This entry might not be as comprehensive as usual for a Monday Morning Racing Roundup but I spent much of Sunday researching and writing the entry directly below, which is about the death at 87 of Canadian broadcasting pioneer Johnny Esaw, and so I didn’t get to watch a lot of racing.
However, I’m not sure I missed all that much. The NASCAR and IndyCar Series races were both won from the pole – Jimmy Johnson in Sprint Cup and Ryan Hunter-Reay in open wheel. Yes, I’m sure there was a lot of action between the start and the finish of both those races but the fact that the two guys in front at the beginning were still there at the end indicates, to me, anyway, that there was really never any doubt about who was going to win.
And the fact that Canada’s great new hope in IndyCar, James Hinchcliffe of Oakville, spent the entire race strapped in his car while marooned on the far side of the Barber Motorsports Park circuit also meant I wasn’t all that disappointed to have to miss most of the race.
I’ll return to the racing in a moment.
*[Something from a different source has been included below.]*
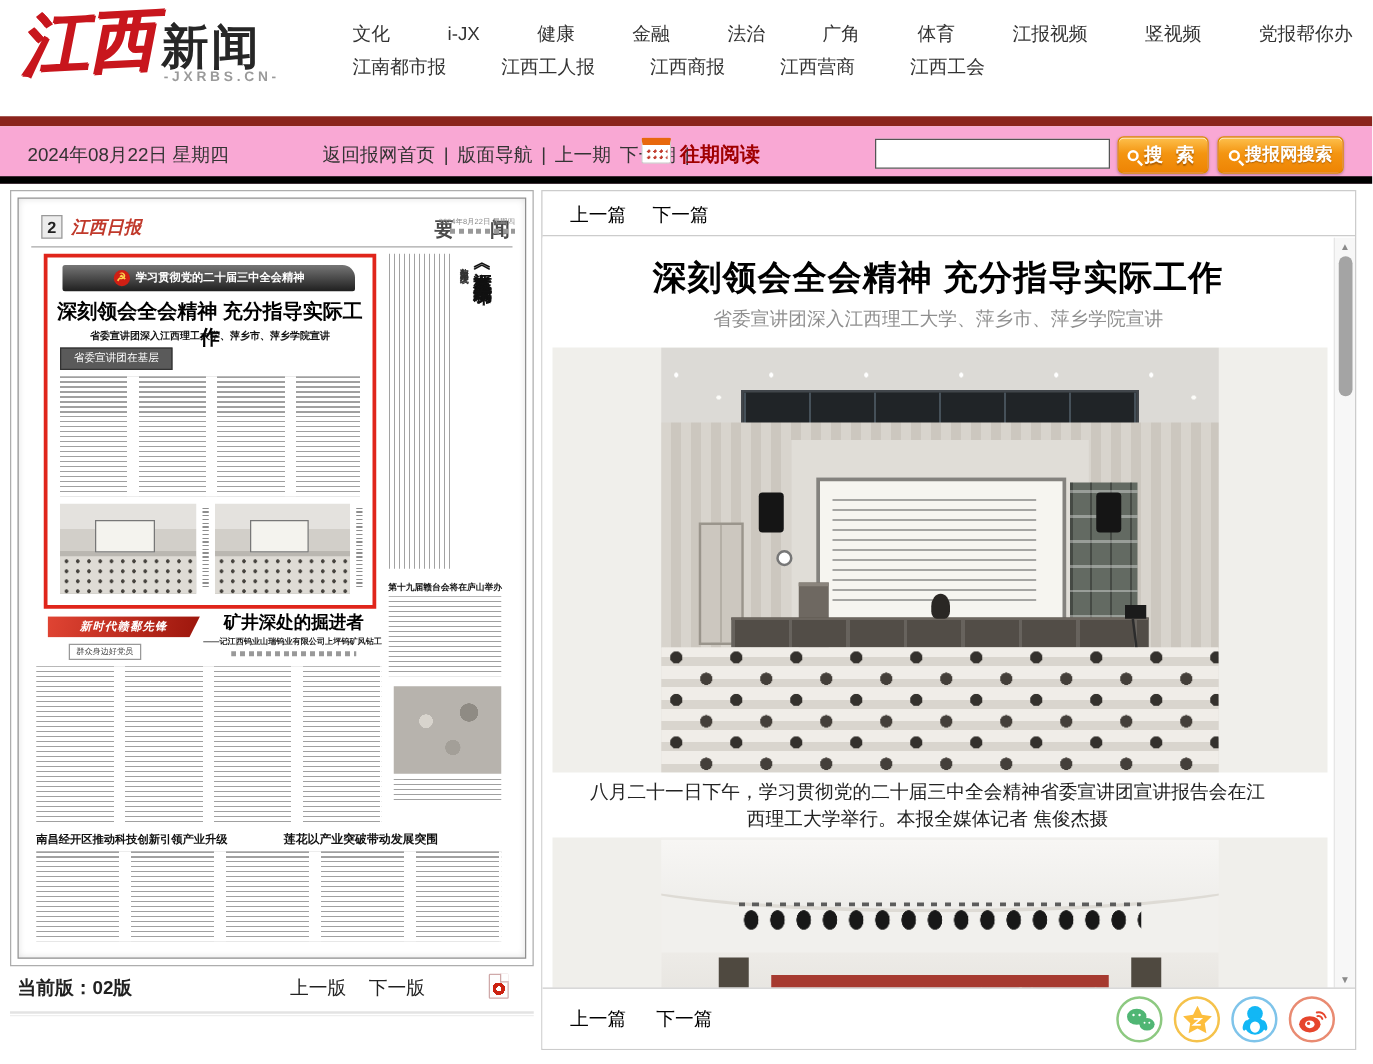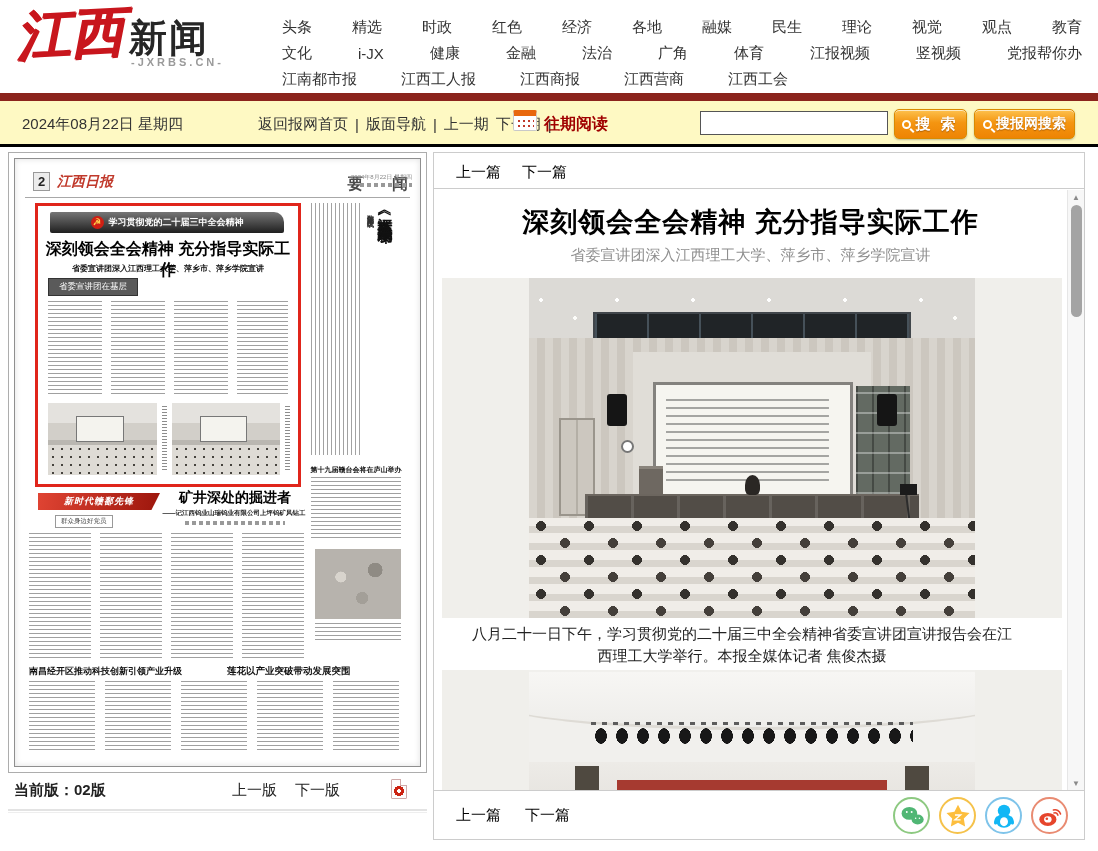"头条" div.nav-row { html: <div> <span>头条</span> <span>精选</span> <span>时政</span> <span>红色</span> <span>经济</span> <span>各地</span> <span>融媒</span> <span>民生</span> <span>理论</span> <span>视觉</span> <span>观点</span> <span>教育</span> </div> -> none }
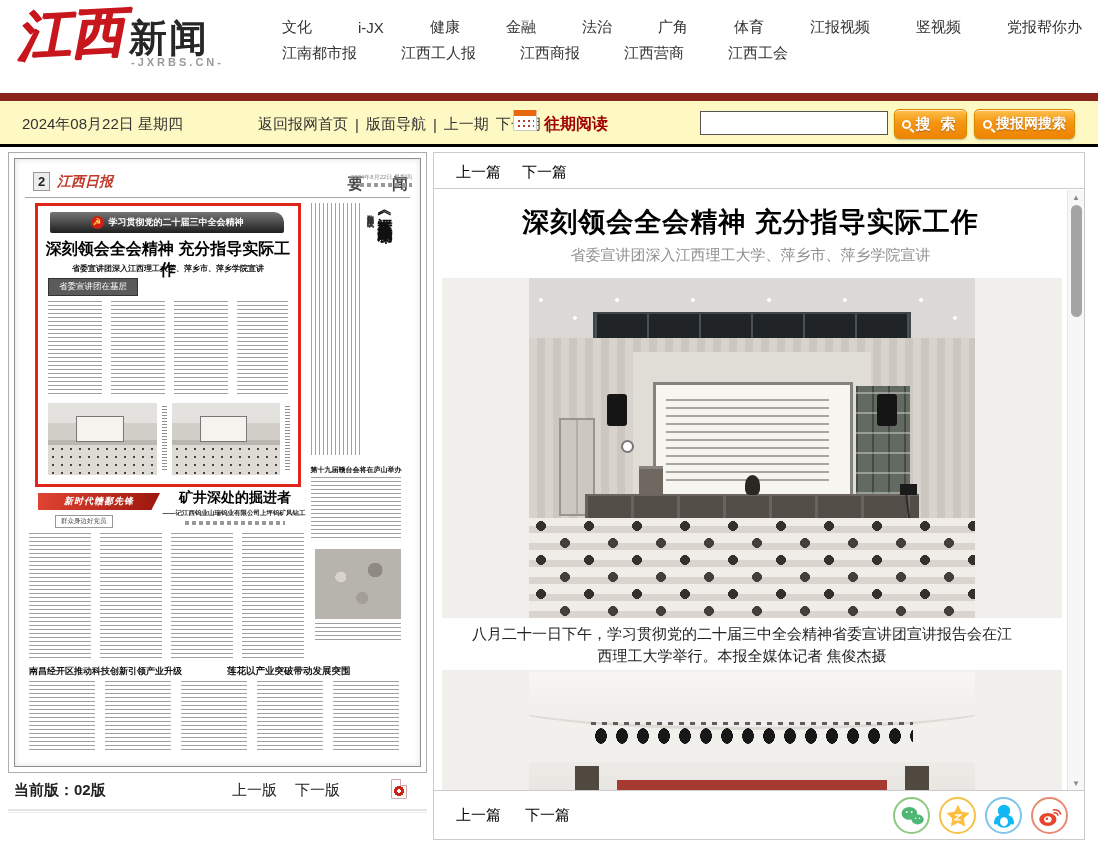"2024年08月22日 星期四" .toolbar { background: #fef9c3 -> #f9a8d4; border-bottom: 3px solid #000000 -> 6px solid #000000 }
First, though, I have to say some more about Esaw.
Although he was primarily involved, and interested, in the traditional stick and ball sports, Esaw was a great friend of racing generally, and Canadian racing in particular.
What’s intriguing is that he wasn’t all that interested in the sport. But, as he told me when I interviewed him at length just about a year ago now for a feature in Toronto Star Wheels, he recognized that there was an audience for motor racing and that he and his station and network would benefit if he treated it with the respect it deserved.
It’s a pity that more of Canada’s broadcasters and newspaper editors haven’t felt the same way.
As I reported in the story below, Esaw and CFTO/CTV produced the first racing broadcast from what was Mosport International Raceway (or Mosport Park, if you want) in the early 1960s, shortly after the station and network went on the air.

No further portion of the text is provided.